AutoreRosario Li Vecchi
Pagine25-28

Page 25

@1. Introduzione.

Il titolo XIII del libro secondo del codice penale è stato dal legislatore dedicato ai «delitti contro il patrimonio» che, a sua volta, ha suddiviso in tre capi di cui il primo contenente i «Delitti contro il patrimonio mediante violenza alle cose o alle persone», mentre il secondo capo è stato riservato ai «Delitti contro il patrimonio mediante frode» ed, infine, il terzo alle «Disposizioni comuni ai capi precedenti». L'art. 640 c.p. che riguarda la «truffa» ha, via via, subito delle interpolazioni da parte del legislatore onde adeguarlo alla evoluzione dei tempi, ai nuovi aspetti assunti dalla criminalità organizzata ed alle varie modalità escogitate per la commissione di tale reato. Nel ripercorrere il cammino fatto dal legislatore in materia, va subito precisato che con l'art. 22 della L. 19 marzo 1990, n. 55 veniva aggiunto all'art. 640, l'art. 640 bis (che è propriamente quello scelto da noi come oggetto dell'odierno scritto) riguardante l'aggravamento della truffa mirata al conseguimento di «erogazioni pubbliche», mentre con l'art. 10 della L. 23 dicembre 1993, n. 547 veniva aggiunto l'art. 640 ter riguardante la «frode informatica» ed infine con l'art. 3, comma 2, L. 29 settembre 2000, n. 300, veniva inserito l'art. 640 quater che regolava «l'applicabilità dell'art. 322 ter».
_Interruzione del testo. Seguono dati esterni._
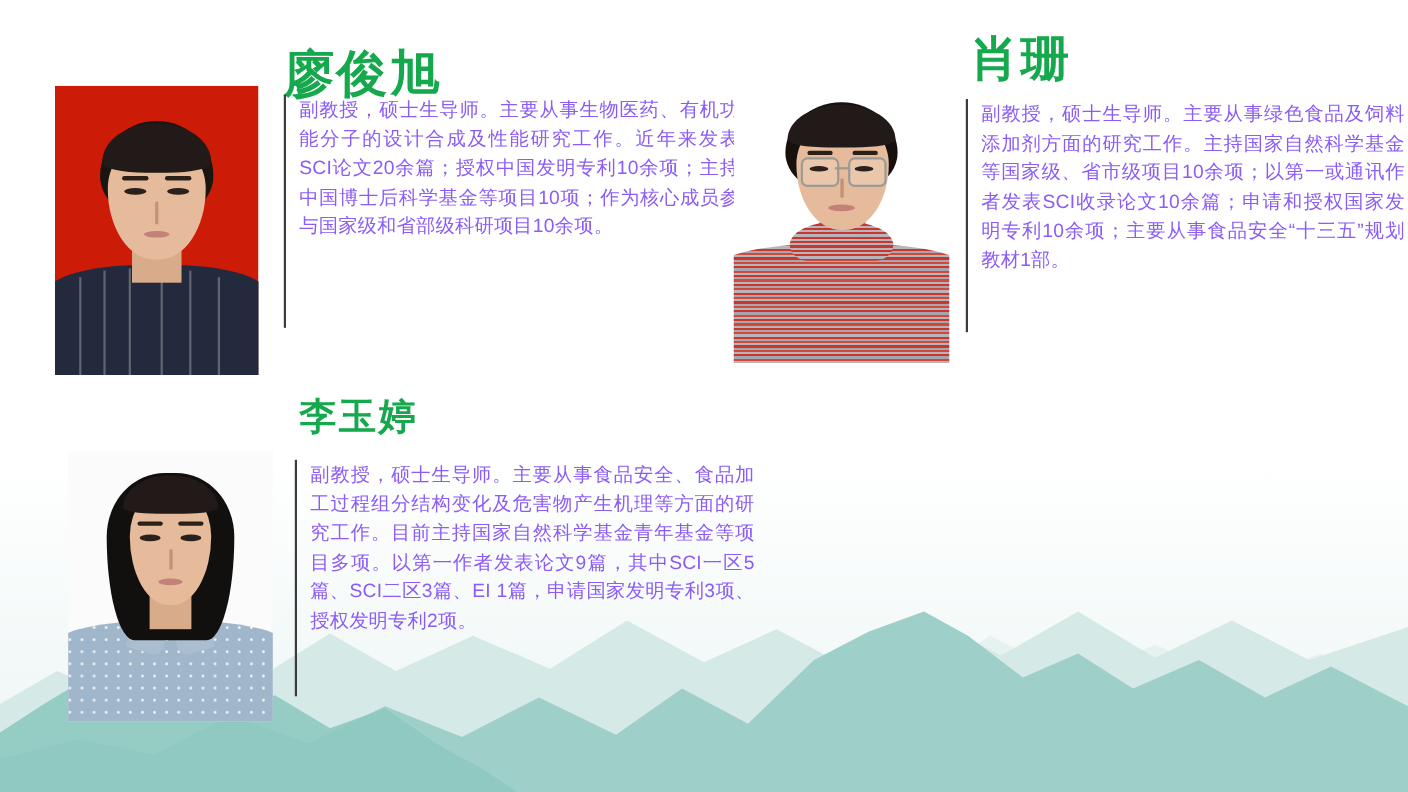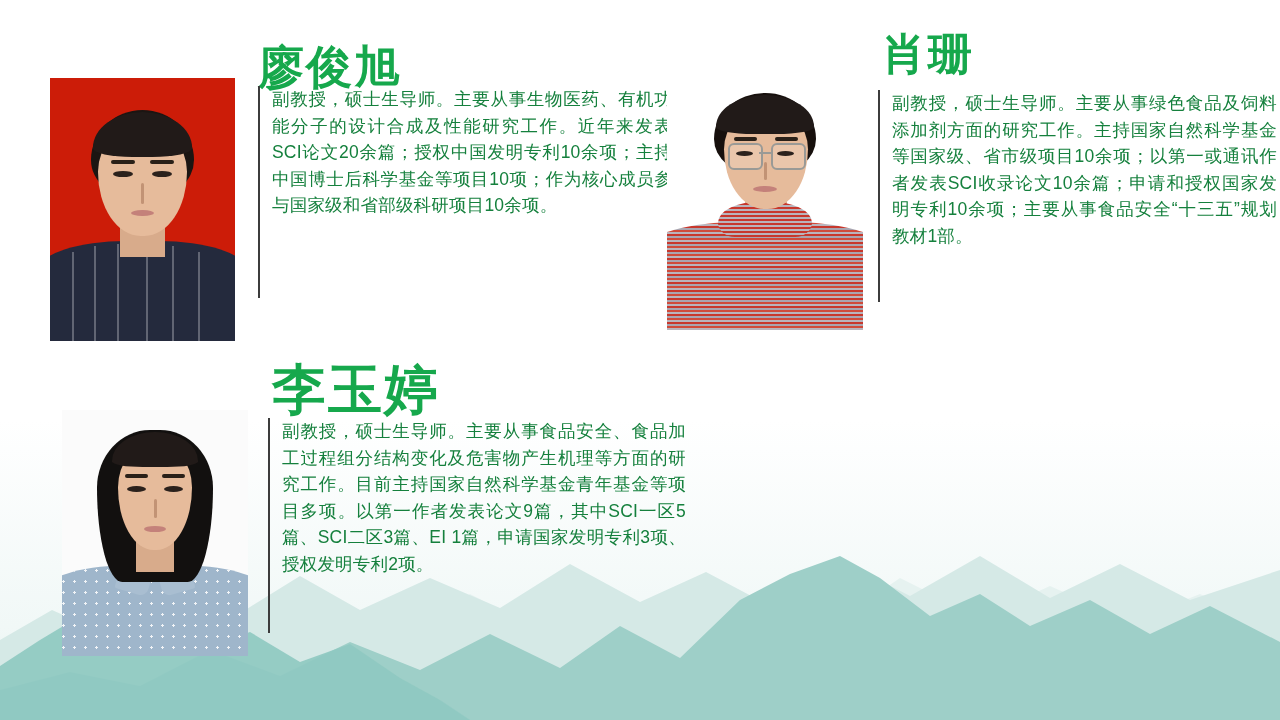--- a/index.html
+++ b/index.html
@@ -81,21 +81,21 @@
     z-index: 12;
     display: flex;
   }
   .bio-rule {
     width: 2px;
     background: #3c3c3c;
     flex: 0 0 auto;
     margin-right: 12px;
   }
   .bio-text {
-    color: #15803d;
+    color: #8b5cf6;
     font-size: 17.5px;
     line-height: 1.52;
     text-align: justify;
     text-justify: inter-character;
     letter-spacing: 0.2px;
   }
 
   
   #profile-1 .photo  { left: 50px;  top: 78px;  width: 185px; height: 263px; }
   #profile-1 .name   { left: 258px; top: 44px;  font-size: 46px; }
@@ -103,21 +103,21 @@
   #profile-1 .bio-rule { height: 212px; }
   #profile-1 .bio-text { width: 400px; }
 
   #profile-2 .photo  { left: 667px; top: 72px;  width: 196px; height: 258px; }
   #profile-2 .name   { left: 882px; top: 32px;  font-size: 44px; }
   #profile-2 .bio-wrap { left: 878px; top: 90px; width: 400px; }
   #profile-2 .bio-rule { height: 212px; }
   #profile-2 .bio-text { width: 385px; }
 
   #profile-3 .photo  { left: 62px;  top: 410px; width: 186px; height: 246px; }
-  #profile-3 .name   { left: 272px; top: 362px; font-size: 54px; }
+  #profile-3 .name   { left: 272px; top: 362px; font-size: 34px; }
   #profile-3 .bio-wrap { left: 268px; top: 418px; width: 418px; }
   #profile-3 .bio-rule { height: 215px; }
   #profile-3 .bio-text { width: 404px; }
 
   
   .pt-bg      { position: absolute; inset: 0; }
   .pt-hair    { position: absolute; border-radius: 50% 50% 44% 44% / 56% 56% 44% 44%; background: #211a18; }
   .pt-face    { position: absolute; border-radius: 50% 50% 48% 48% / 42% 42% 58% 58%; background: #e6bb9b; }
   .pt-neck    { position: absolute; background: #d8ab8b; }
   .pt-body    { position: absolute; border-radius: 46% 46% 0 0 / 30% 30% 0 0; }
Per la migliore intelligenza della questione da noi trattata si ritiene, anzitutto, utile ed opportuno riportare il testo sia dell'art. 640 che dell'art. 640 bis c.p. L'art. 640 così statuisce: «Chiunque, con artifizi o raggiri, inducendo taluno in errore, procura a sé o ad altri un ingiusto profitto con altrui danno, è punito con la reclusione da sei mesi a tre anni e con la multa da lire centomila a due milioni. La pena è della reclusione da uno a cinque anni e della multa da lire seicentomila a tre milioni: 1) se il fatto è commesso a danno dello Stato o di altro ente pubblico o col pretesto di far esonerare taluno dal servizio militare; 2) se il fatto è commesso ingenerando nella persona offesa il timore di un pericolo immaginario o l'erroneo convincimento di dover eseguire un ordine dell'autorità. Il delitto è punibile a querela della persona offesa, salvo che ricorra taluna delle circostanze previste dal capoverso precedente o un'altra circostanza aggravante». L'art. 640 bis, a sua volta, così statuisce: «La pena è della reclusione da uno a sei anni e si procede d'ufficio se il fatto di cui all'art. 640 riguarda contributi, finanziamenti, mutui agevolati ovvero altre erogazioni dello stesso tipo, comunque denominate, concessi o erogati da parte dello Stato, di altri enti pubblici o delle Comunità Europee».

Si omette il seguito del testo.